Other entry criteria included triglyceride levels ≤350 mg/dL, hemoglobin A1c <8.5%, liver transaminases (alanine aminotransferase [ALT] and aspartate aminotransferase [AST]) ≤1.5 X the upper limit of normal (ULN) with no active liver disease, and creatinine kinase (CK) levels ≤2 X ULN. Patients must have received a stable daily dose of a statin of equal or lesser LDL-C lowering efficacy than atorvastatin 40 mg/d, or must have been naïve to statin, ezetimibe, or ezetimibe/simvastatin therapy. Exclusion criteria included patients taking other prescription and/or over-the-counter-drugs/supplements with the potential for significant lipid-altering effects or therapies with the potential for drug interactions with atorvastatin.
Treatments
Patients entering the study agreed to follow the National Cholesterol Education Program therapeutic lifestyle changes/American Diabetes Association or similar cholesterol-lowering diet throughout the trial. Patients already taking atorvastatin 40 mg/d at study entry continued this therapy for a 4-week run-in period. Those taking a statin with equal or lower LDL-C lowering efficacy and those naïve to lipid-altering drug therapy received atorvastatin 40 mg/d for a 5-week run-in period. Following the run-in period, patients were randomized to 6 weeks of atorvastatin 40 mg/d plus ezetimibe (10 mg) or atorvastatin 80 mg/d.
Efficacy endpoints
In addition to efficacy endpoints in the overall population, which included all randomized patients who took at least one dose of study medication and had a baseline value and at least one post baseline value, this analysis also evaluated treatment efficacy at week 6 by subgroups based on normal and elevated baseline triglycerides (<150 mg/dL or ≥150 mg/dL). A central laboratory (PPD, Highland Heights, KY, USA) was utilized, which measured common lipid parameters, including apo B and safety laboratory values. For patients with triglycerides ≤400 mg/dL, LDL-C measurements were calculated by the Friedewald equation. For patients whose triglycerides may have increased to >400 mg/dL during the study, LDL-C measurement was obtained directly using beta quantification. VAP II was the method used to measure lipoprotein particle size, cholesterol content of the LDL-C1-4 lipoprotein subclasses, and lipoprotein pattern[9,24].

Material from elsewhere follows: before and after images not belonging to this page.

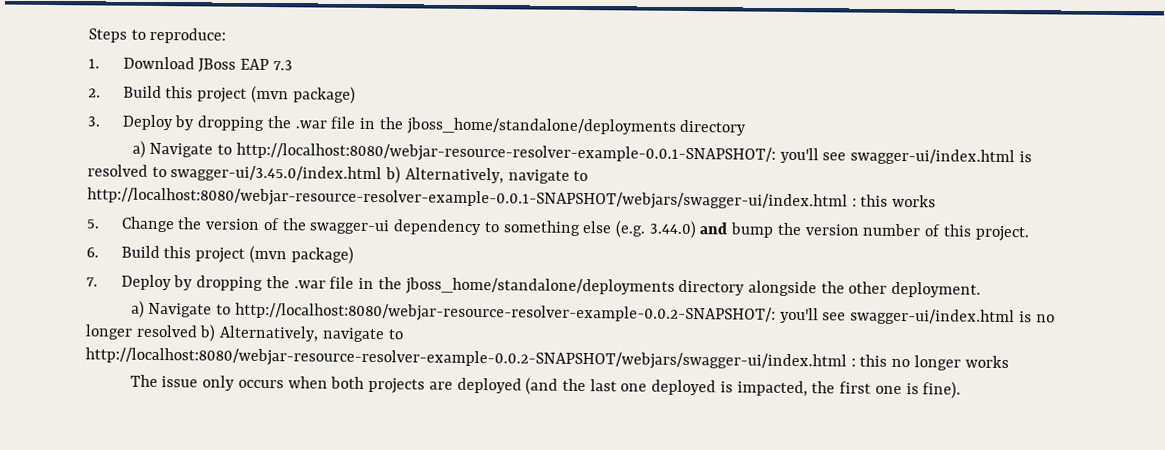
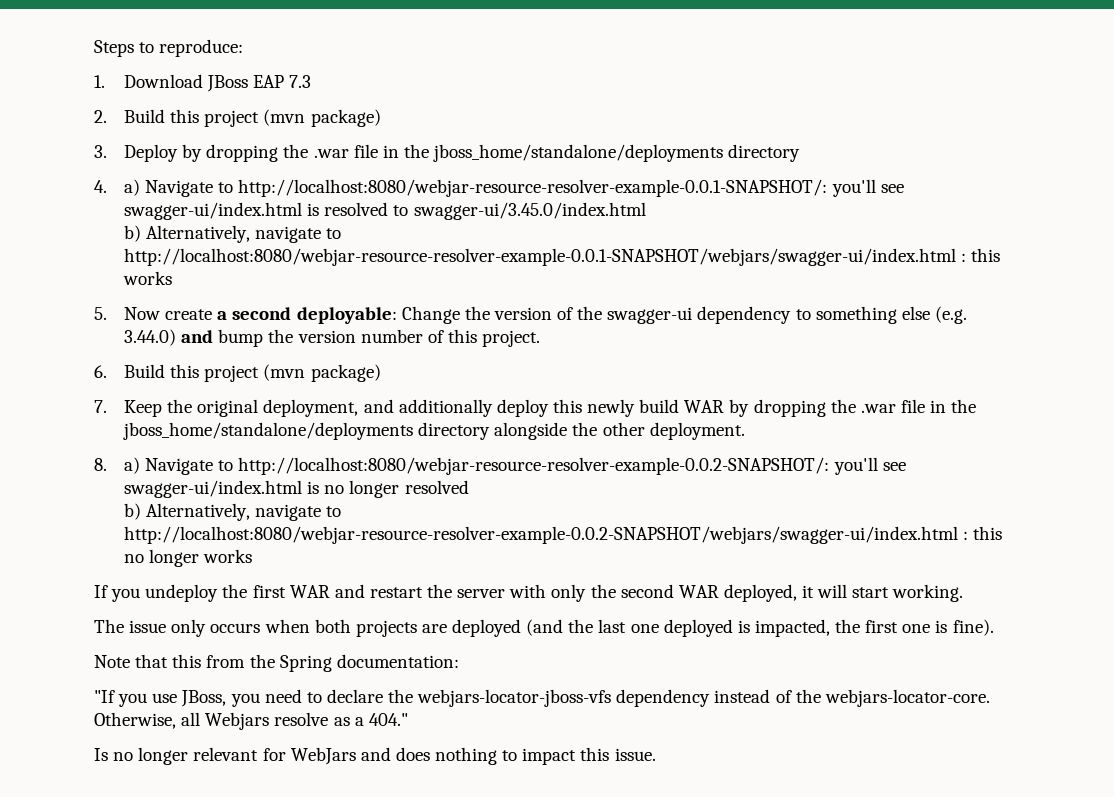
(747, 127) none -> [94,180,107,193] 4.
(383, 174) none -> (646, 211) //
(100, 224) none -> [123,307,397,324] Now create a second deployable:
[120,274,172,291] Deploy -> [123,399,725,417] Keep the original deployment, and additionally deploy this newly build WAR
(982, 289) none -> [94,458,107,471] 8.
(198, 331) none -> (469, 487) //
(1009, 362) none -> [94,584,964,602] // If you undeploy the first WAR and restart the server with only the second WAR deployed, it will start working.
(962, 390) none -> [94,654,459,672] [94,689,990,707] [94,712,408,730] [94,747,656,765] // Note that this from the Spring documentation: // "If you use JBoss, you need to declare the webjars-locator-jboss-vfs dependency instead of the webjars-locator-core. Otherwise, all Webjars resolve as a 404." // Is no longer relevant for WebJars and does nothing to impact this issue.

The VAP II method defines the LDL pattern based on the value of the LDL max time. Lower LDL max times (≤115 seconds) correspond to predominantly small and dense LDL (Pattern B), and higher LDL max times (≥118 seconds) correspond to predominantly large and buoyant LDL particles (Pattern A). Patients with LDL max times between 115 and 118 seconds are identified as having intermediate pattern (Pattern A/B or Pattern I)[9].
Statistics
The statistical analyses for the traditional lipid parameters were previously described[21]. Treatment group comparisons of interest were the same as the primary study comparison (atorvastatin 40 mg + ezetimibe or atorvastatin 80 mg). Subgroup analysis of patients with normal (<150 mg/dL) and elevated (≥150 mg/dL) baseline triglyceride levels utilized nonparametric methods for median percent change from baseline for LDL subclasses 1-4. Determination of mean percent change from baseline in total LDL-C, apo B, and non-HDL-C utilized an analysis of covariance model with terms for treatment, baseline variable, triglyceride subgroup, and treatment by triglyceride subgroup interaction. Additionally, the categorical distribution of R-LDL pattern (A, I, or B) at baseline and study end was summarized in the overall population and for both the normal and elevated baseline triglyceride groups using the Cochran-Mantel-Haenszel Chi-square statistic. For all of the analyses performed on the subgroups of patients with normal (<150 mg/dL) and elevated (≥150 mg/dL) baseline triglyceride levels, no inferential statistics were conducted to avoid issues of multiplicity, although 95% confidence intervals were calculated.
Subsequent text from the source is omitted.